I'm open to the idea that Etta James may have done some bandwagon-jumping by traveling to Muscle Shoals, Alabama, to record her 1968 album, an album I have never been willing to get far from since formal introductions to it some 10 years ago. She had not had a hit in nearly five years, and by 1968 Aretha Franklin, Otis Redding, Percy Sledge, and many others had been churning them out from down that way, with memorable songs, a signature sound with spine-tingling horn charts tight as drums, and a certain mysterious admixture of pain and joy we just call soul. Like many such singers, James always had the pipes to put material over. But she didn't write her own and was thus dependent on others for the good stuff. For this project, she got that first and foremost from the one-two punch of the first two tracks on the first side of the album, which were also the A-side ("Tell Mama") and B-side ("I'd Rather Go Blind") of the first single. It took a total of five credited songwriters to create those two amazing songs, and then some dozen more for the other 10 on the original album (a 2001 CD reissue worth snagging raised the total number of tracks to 22). I'm not sure how to read this—highly discriminating and choosy, on the one hand, or on the other unable to forge a bond with a single songwriter (e.g., Glen Campbell and Jimmy Webb). We can read it any way we like, however, and my main takeaway from this album remains those first two songs. In fact, you really have to wonder why "Tell Mama" b/w "I'd Rather Go Blind" is not in the discussion of greatest two-sided singles of all time, with, I don't know, "Don't Be Cruel" b/w "Hound Dog," "Penny Lane" b/w "Strawberry Fields Forever," "It's Too Late" b/w "I Feel the Earth Move," "American Woman" b/w "No Sugar Tonight," or "Back on the Chain Gang" b/w "My City Was Gone." (What's more, as with "Come Together" b/w "Something," I'm not sure why the B-side is not the A-side, but leave that aside.)

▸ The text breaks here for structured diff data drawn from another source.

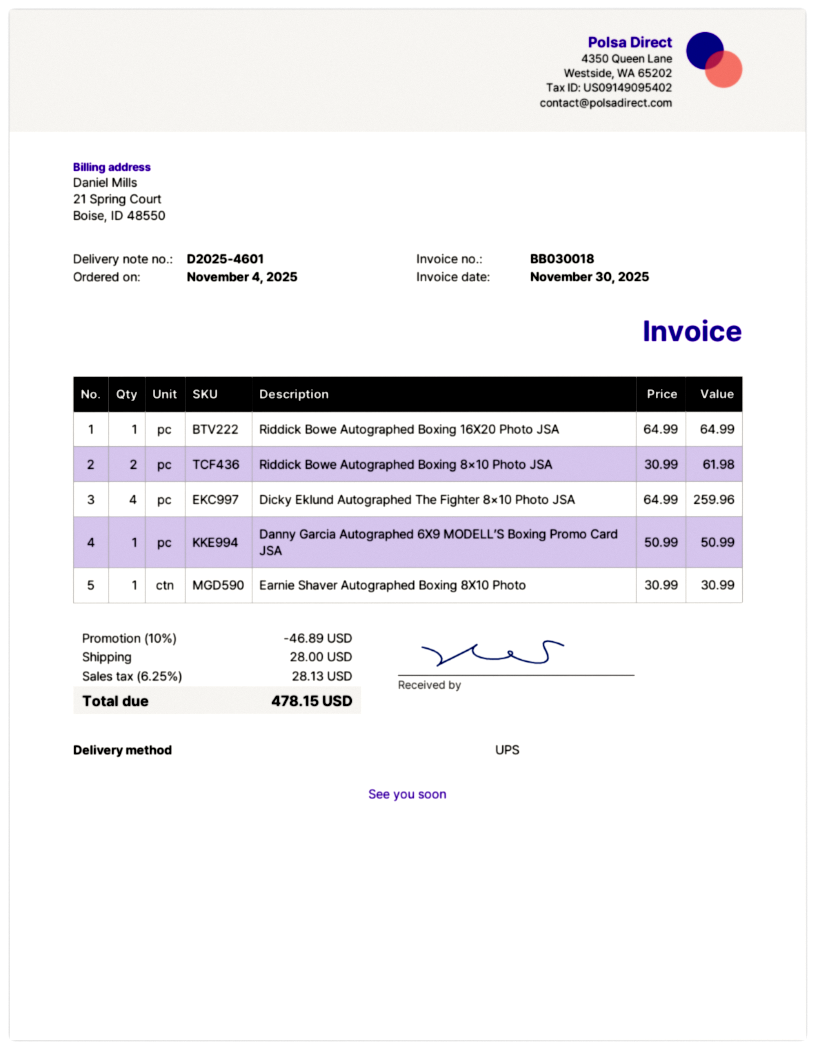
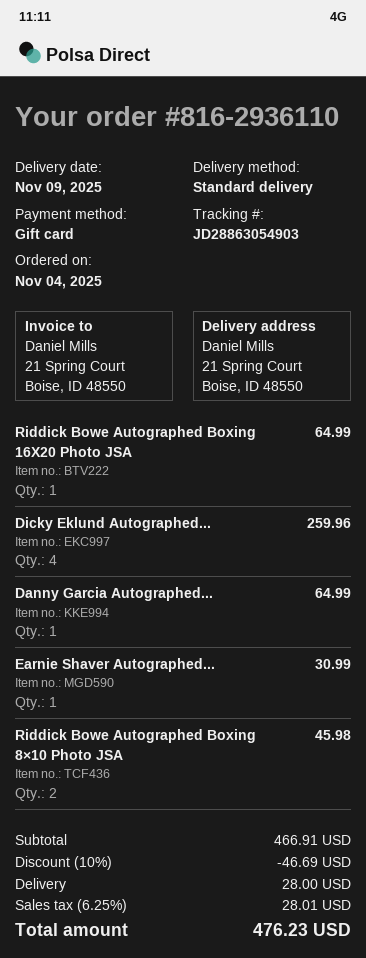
shipping method: UPS -> standard
Riddick Bowe Autographed Boxing 8×10 Photo JSA: 2 for 61.98 -> 2 for 45.98
Danny Garcia Autographed 6X9 MODELL’S Boxing Promo Card JSA: 1 for 50.99 -> 1 for 64.99
discount: 10% = 46.89 -> 10% = 46.69
tax: 6.25% = 28.13 -> 6.25% = 28.01
total: 478.15 -> 476.23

"Tell Mama" jumps on with a snappy Muscle Shoals attack that launches at 0:01 and really does not give up for all of its 2:21. The singer is a woman set up to catch the rebound on a failing relationship and she's ready with whatever it takes: sympathy, a listening ear, and the comforts only Mama can provide. Whether the poor guy is crying real tears or just busy getting off, his head is bound to rest upon that bosom on the night of this song, and the realities of the prospect are all in Etta James's voice. "I'd Rather Go Blind," then, is almost a response song, a parallel situation but a shift in the point of view. Say that the man Mama wants to comfort is more of a dog setting up a side piece, and say the woman he is cheating on is tender and good. In that case, "I'd Rather Go Blind" is her song, proceeding from darkest sources of jealous anguish (maybe even that's Mama she sees talking to her man). It's so emotionally raw and yet so tenderly in control you almost don't know what hits you. The singer's weaknesses are also her strengths—her love and her inability to let go of it, even as she dramatically rehearses loss. The very figure of speech this song goes by gives away how much pain we're talking about here, even if it fails to clarify how real or imaginary it is. She would rather give up seeing altogether than to see her man tell Mama.
Well, that's cute, as an analysis, but I'm bound to point out it doesn't work. In "Tell Mama," the singer has herself witnessed the kind of trouble the poor guy's woman is up to. She's no good. Some of the images are practically searing: "She had another man throw you outdoors / Now the same man is wearing your clothes." That's a powerful (and objective) image of humiliation, which only makes Mama more endearing and appealing within the song (even as we sense an element of calculation to her too, because after all remember she's got the poor guy in a vulnerable position). But I feel you would have to be deaf not to be able to hear "I'd Rather Go Blind." It's such a smoldering sad ballad, with an organ playing long, long notes, an electric guitar adding small-scale flourishes, and the horns punctuating, as this woman, utterly forlorn in the moment, tells her story. She sees her man talking to another woman and somehow she senses something between them. It could well be just paranoia on her part. She can't stop looking at him talking to her, and she doesn't want to, but she's afraid to see what she might see. It's a tight narrative close-up of a moment of doubt in a relationship. We have no idea where it leads. It might be a random moment come and gone or it could be more significant. It's just an ambiguous moment brilliantly caught. And then the whole rest of the album (actually including the bonus tracks on the CD version) is pretty good too. Two mountains and a bunch of foothills. Do yourself a favor and don't forget this one exists.